I started taking Zoloft, and fuck it I hate it
It does its thing, I've been focused and not having anxiety episodes, but it makes me drowsy to the point where I have to stop what Im doing and take a nap. now is also making me feel bloated and constantly feeling like I need to shit, even when I dont, I'm fucking thirsty all the time, and I physically feel as if I were on the verge of having an anxiety attack, even tho am totally calm and focused.
Am also tired of my antidepressant, it helps but it just doesn't quite alleviates the issues.
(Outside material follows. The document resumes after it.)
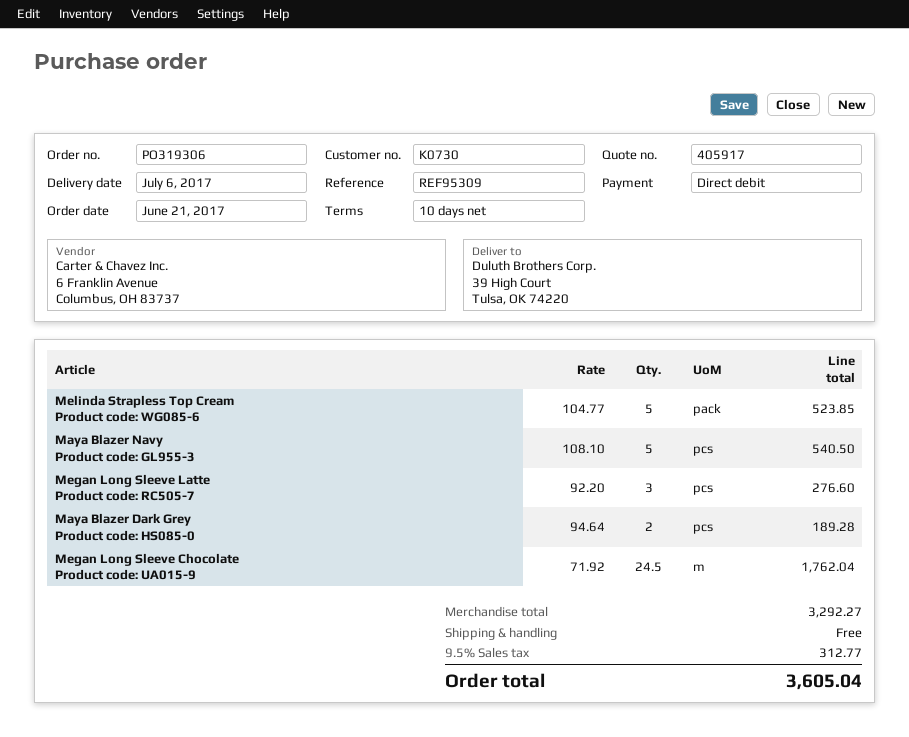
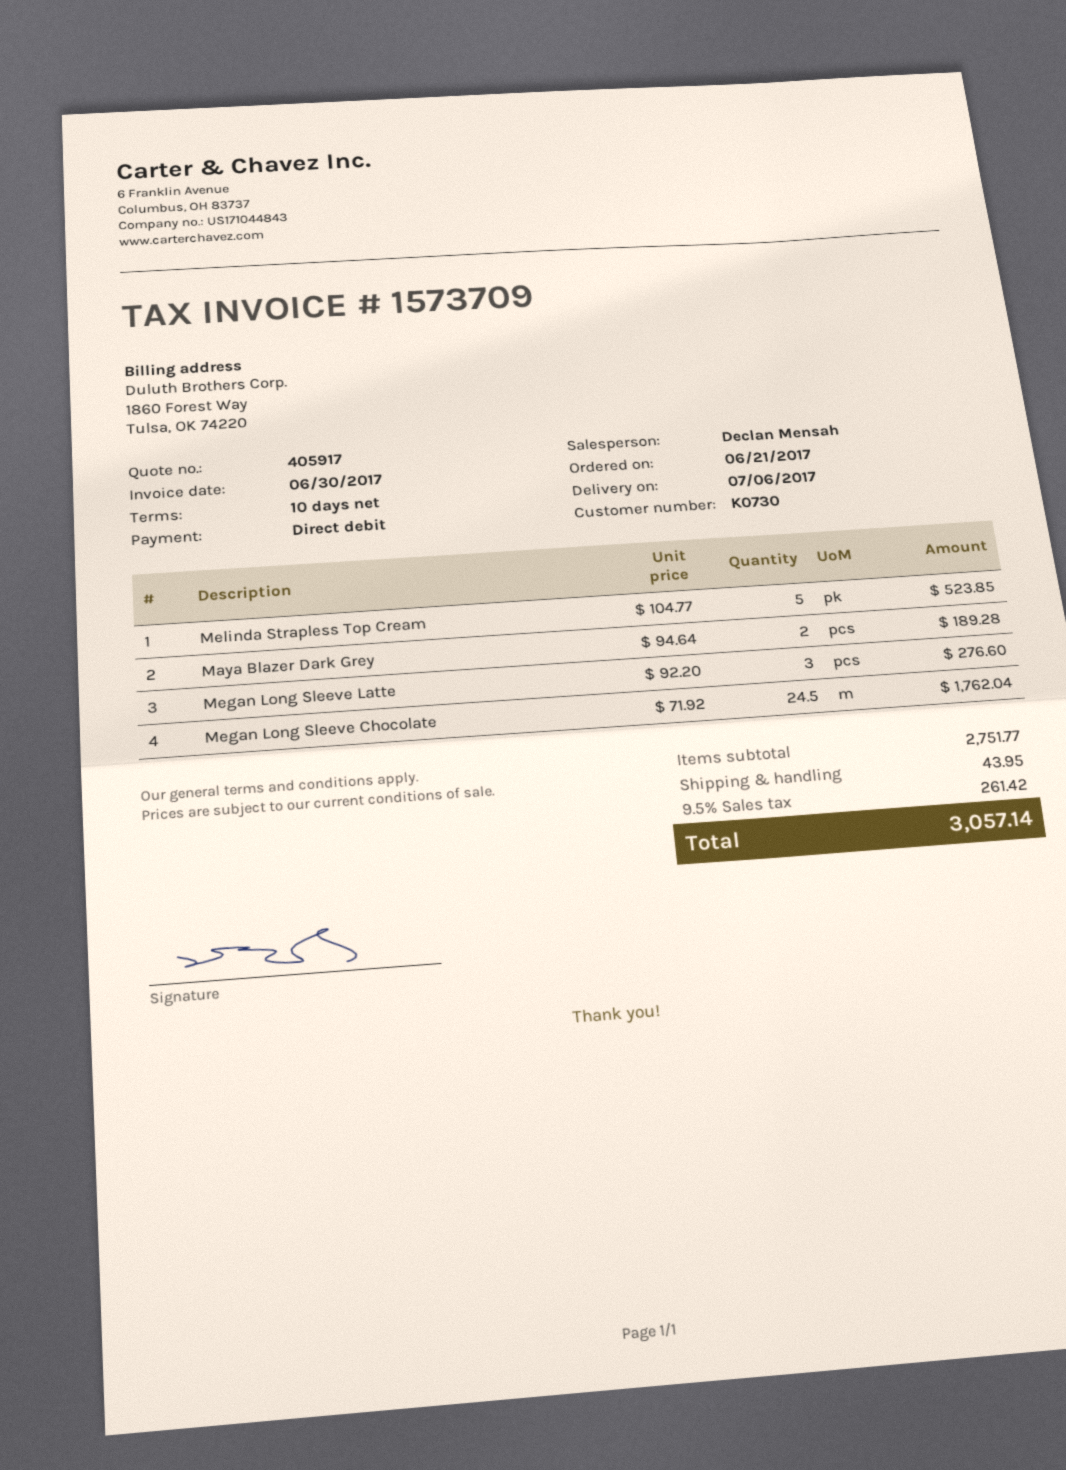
Maya Blazer Navy: 5 x 108.10 = 540.50 -> none
subtotal: 3292.27 -> 2751.77
shipping: 0.00 -> 43.95
tax: 9.5% = 312.77 -> 9.5% = 261.42
total: 3605.04 -> 3057.14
Next week am gonna meet with my new psychiatrist, to restart my fag therapy, and talk about the anxiety and depression, I'll ask to be reassessed for it all, plus checked for other issues, because at this point I'm sure I am somewhere in the autistic spectrum (may be very mild ass-burger syndrome) or something. I'm sure there are some very serious diagnosed issues, that I'd like diagnosed and cared for.
Also I'm gonna ask if I can just drop the meds and get a medicinal marijuana card. For thanksgiving I'll be going to a friend's uncle&aunt's home. I've met them before, super cool couple in their 50s, and they grow different kinds of weed in their basement, for themselves and their friends with cancer and other issues, so I'll ask them for a little freebie to start me out.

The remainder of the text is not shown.